Œil vif, jarret d’acier, ruisselante crinière,
Un ardent et jeune cheval
Traînait un char d’une course légère :
Sur son chemin, noble et fier animal,
Il faisait voler la poussière…
— Que servent, se dit-il, ces rênes et ce frein
Dont on entrave mon allure ?
Croit-on qu’elle serait moins rapide ou moins sûre.
Si d’un maître importun je ne sentais la main ?
On parle à tout propos de mon intelligence;
On vante ma vigueur, mon sang et ma beauté ;
Pourquoi n’aurais-je pas aussi la liberté ?
Assez d’obéissance !
Mon esclavage va finir !. .. —
Là-dessus, il bondit et, comme un trait, s’élance.
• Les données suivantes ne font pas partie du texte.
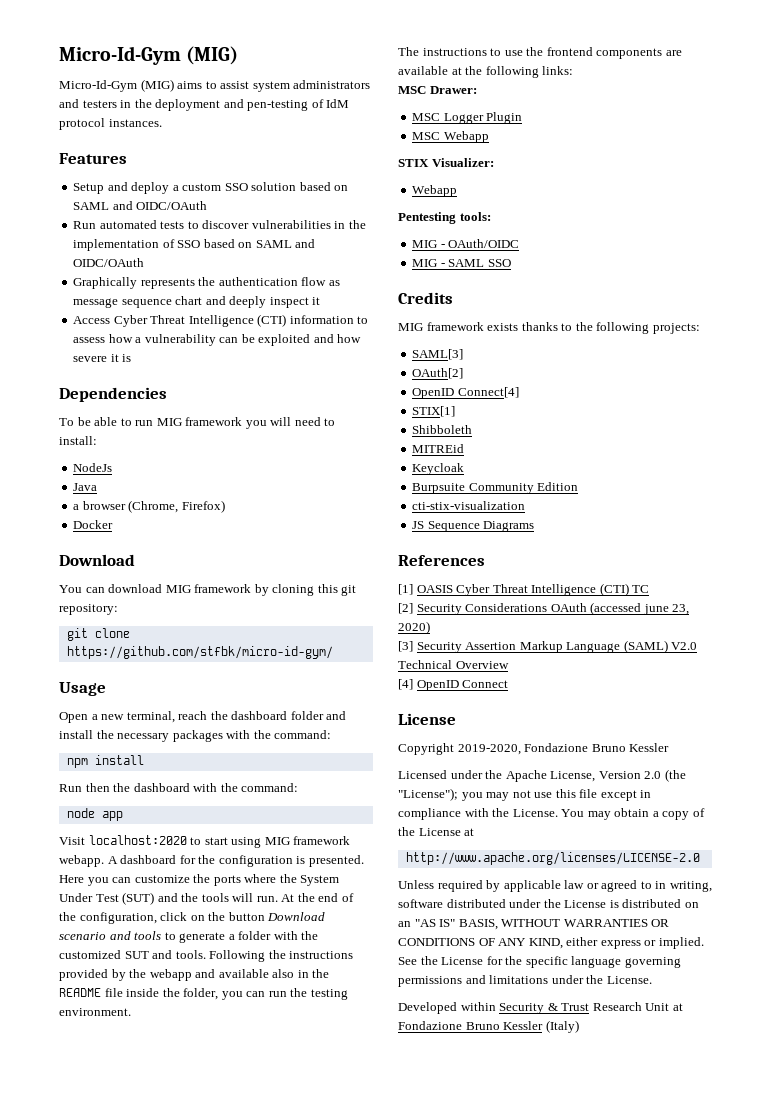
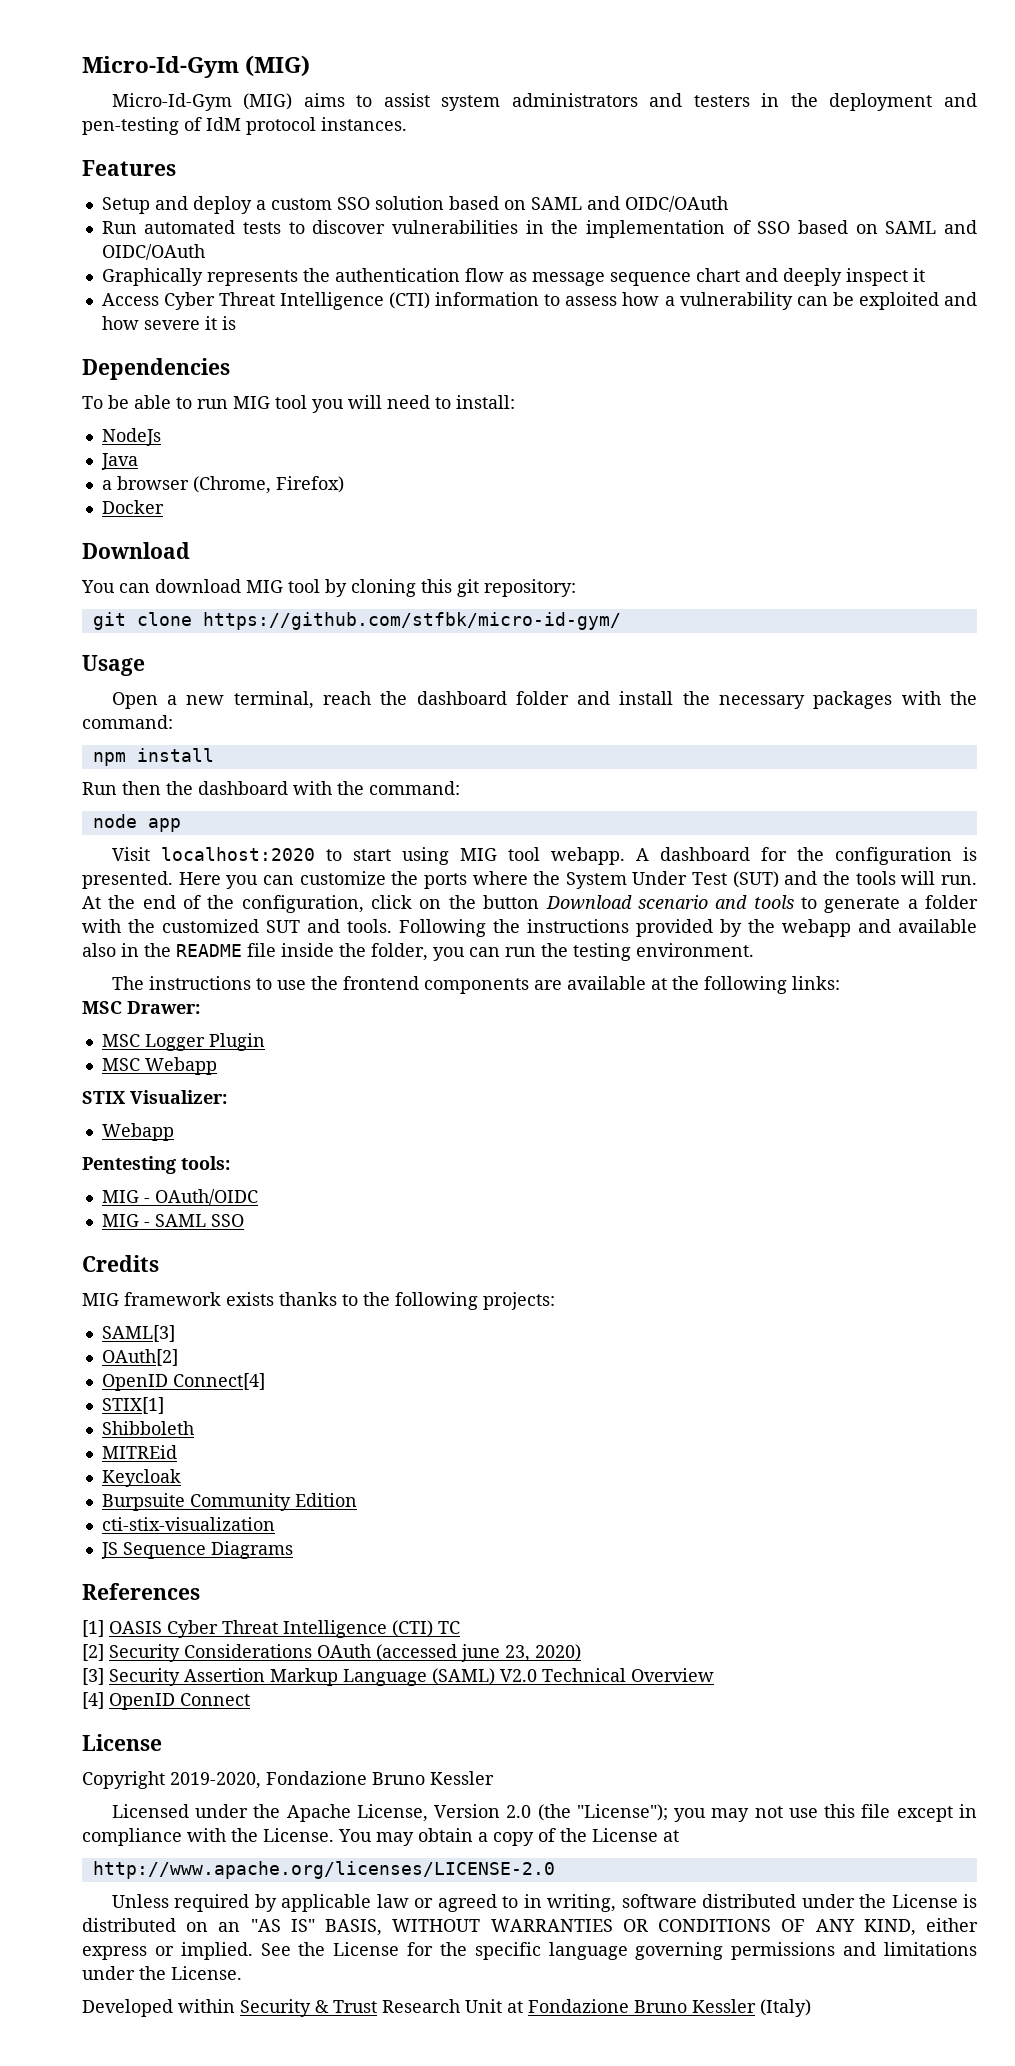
[185,417,243,426] framework -> [275,395,307,409] tool
[194,584,252,593] framework -> [288,579,320,593] tool
[293,836,351,845] framework -> [507,847,540,861] tool

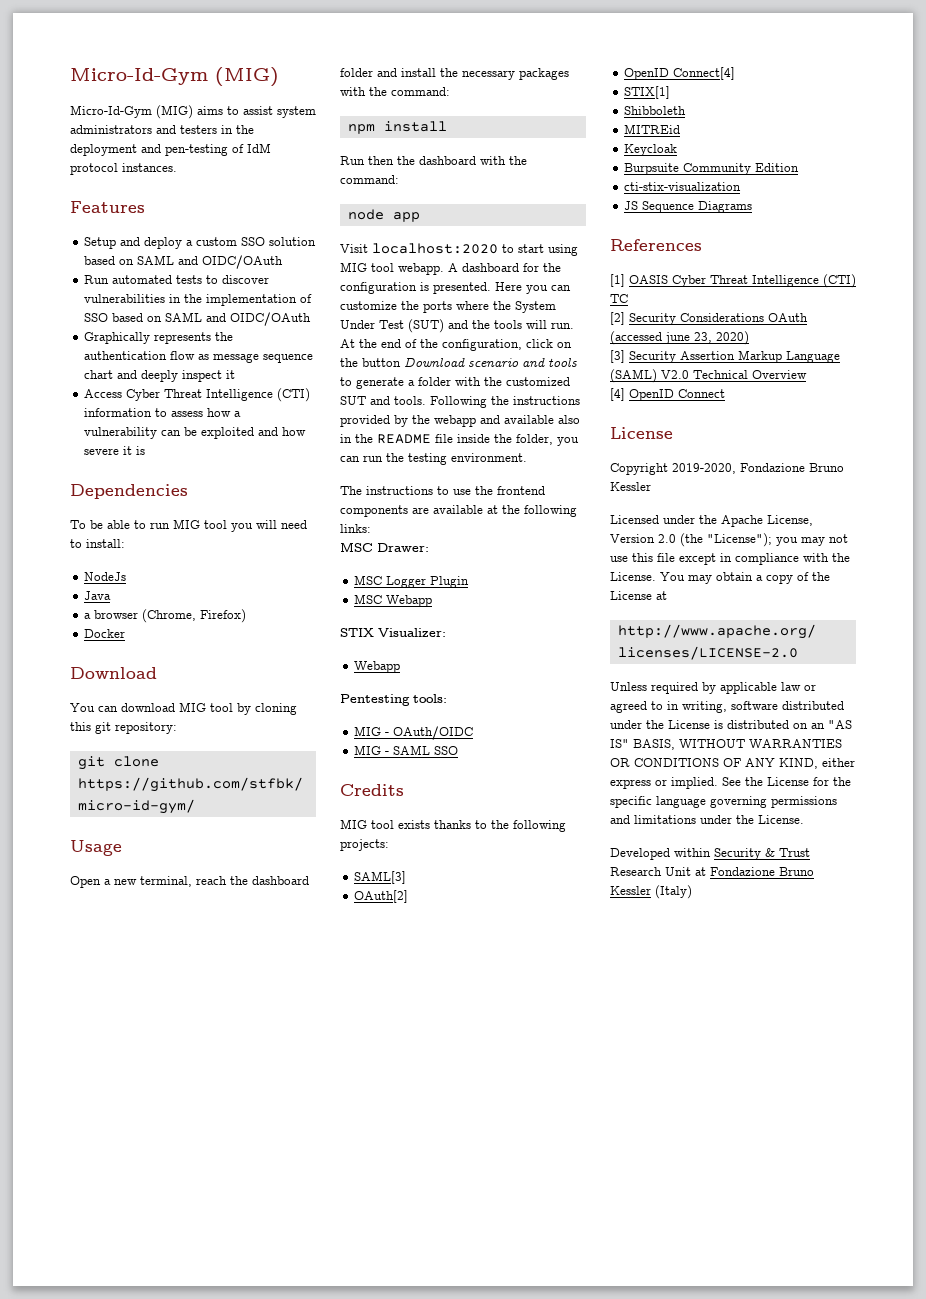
[124,1292,221,1306] framework -> [371,820,394,829] tool

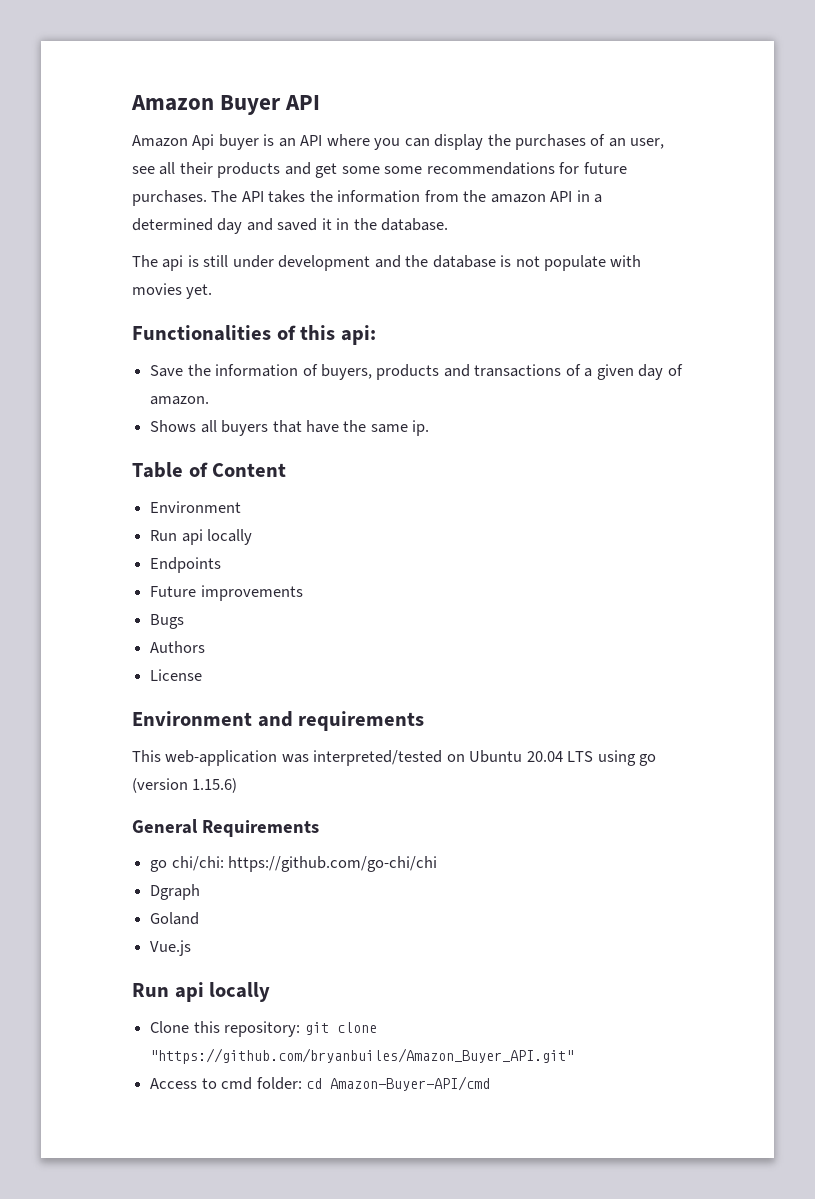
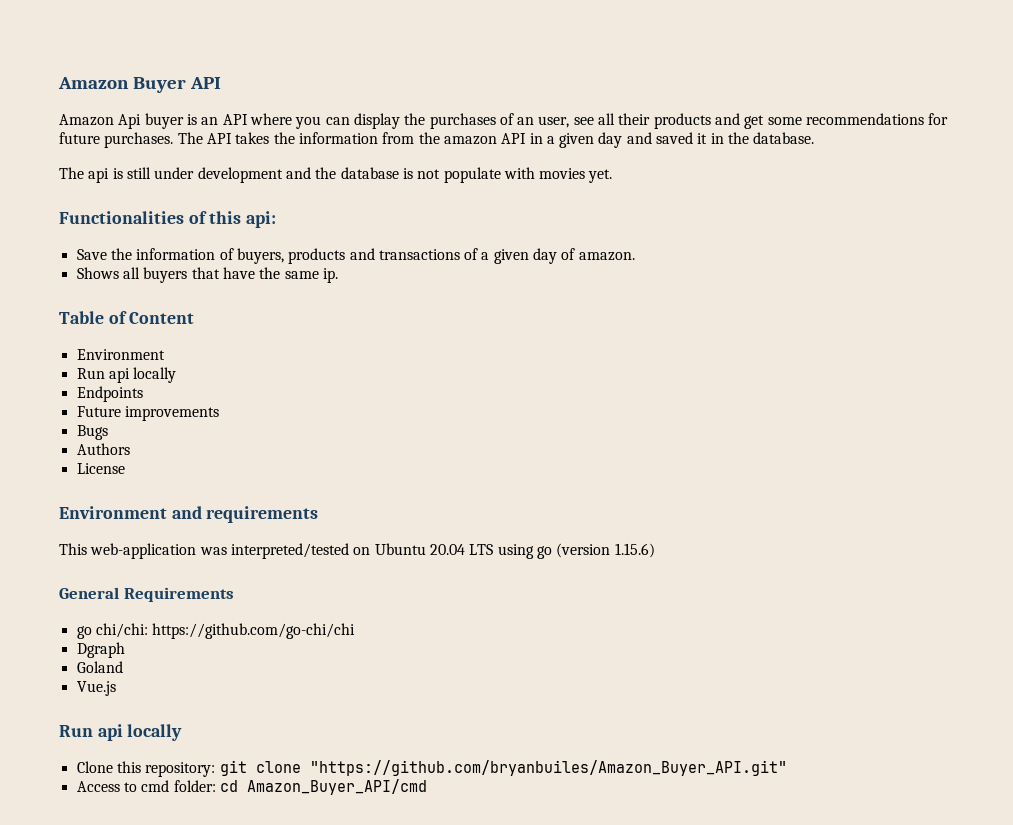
[384,166,423,174] some -> (802, 121) none
[132,218,213,231] determined -> [559,133,595,148] given
[329,1076,490,1091] Amazon-Buyer-API/cmd -> [246,779,427,795] Amazon_Buyer_API/cmd

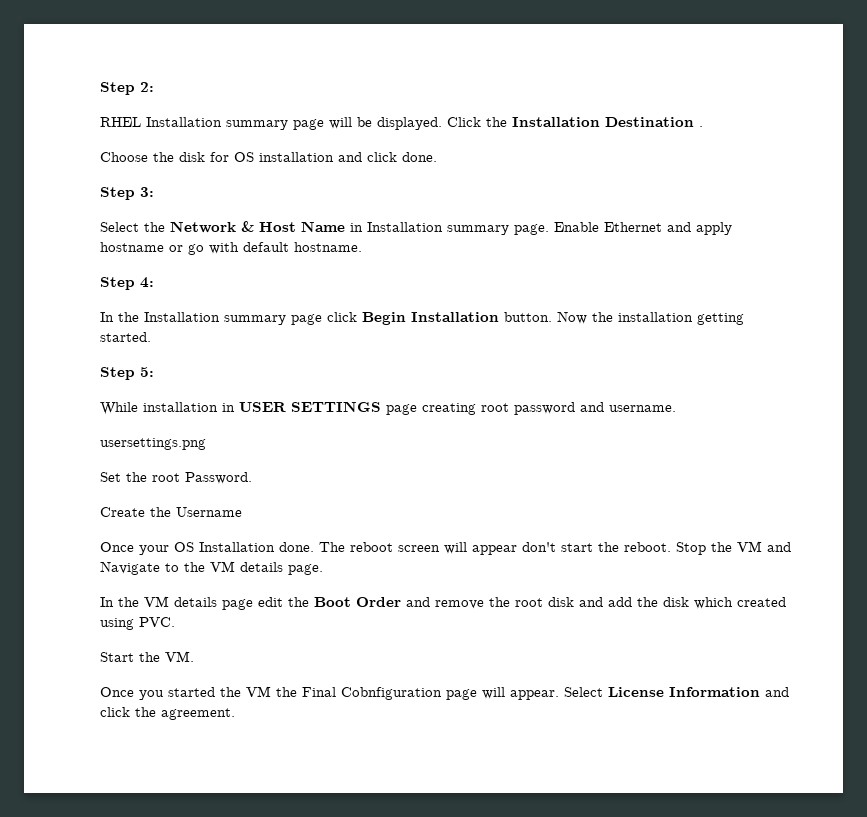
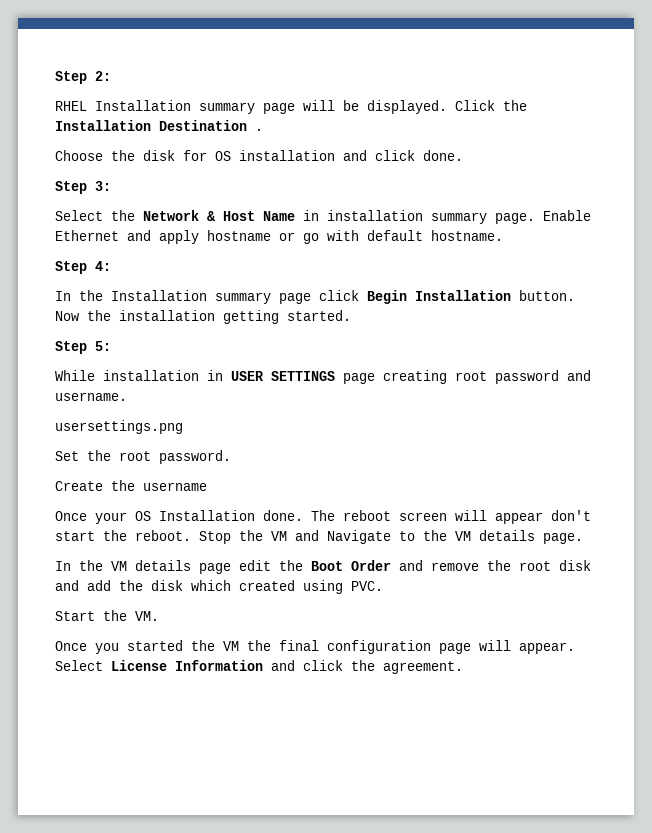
[367,222,443,232] Installation -> [327,210,423,221] installation
[185,472,252,484] Password. -> [159,450,231,464] password.
[176,507,242,517] Username -> [143,482,207,491] username
[302,687,442,700] Final Cobnfiguration -> [279,640,431,654] final configuration

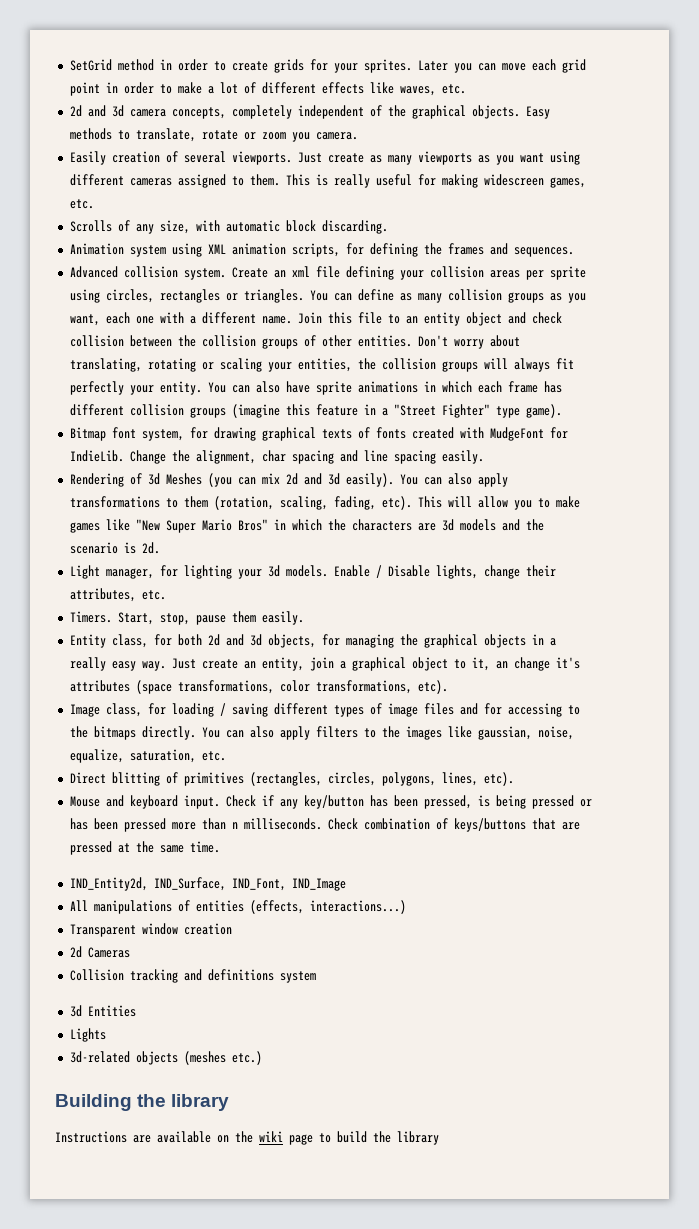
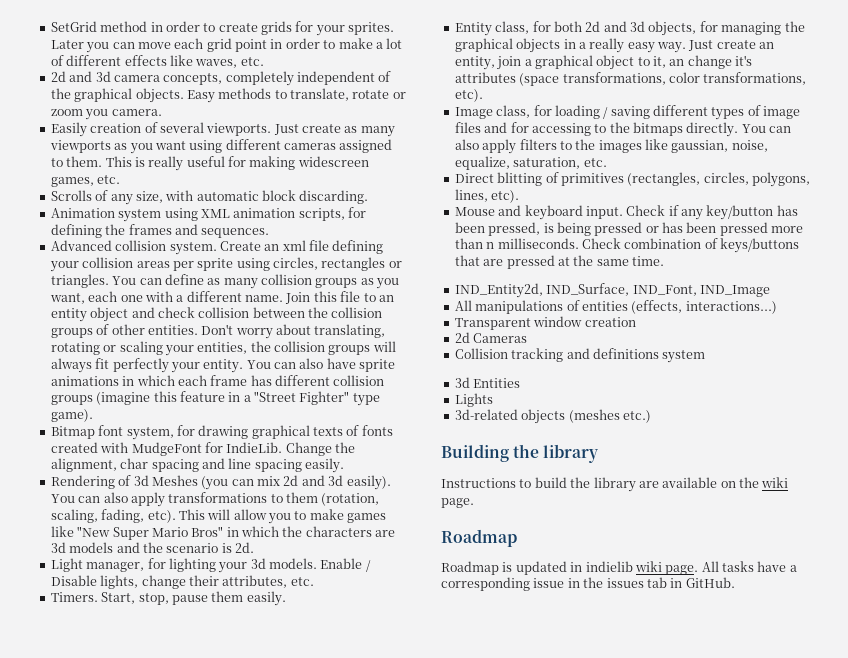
(127, 1137) none -> [519,477,636,492] to build the library
[289,1131,439,1145] page to build the library -> [441,498,474,508] [441,529,517,547] [441,561,797,575] [441,577,735,591] page. // Roadmap // Roadmap is updated in indielib wiki page. All tasks have a corresponding issue in the issues tab in GitHub.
Il est sourd à la voix qui veut le retenir
Comme insensible au mors qui déchire sa bouche.
Son regard, sanglant et farouche,
De guide ne sert plus à ses pas insensés.
A travers la campagne
Il vole, franchissant les buissons, les fossés,
Furieux, ivre, fou. La terreur raccompagne…
Mais un mur, résistant aux efforts centuplés,
Termine cette course effrénée et terrible.
Le char vole en éclats et, dans un choc horrible,
Cheval et conducteur expirent mutilés.
“Le Cheval emporté”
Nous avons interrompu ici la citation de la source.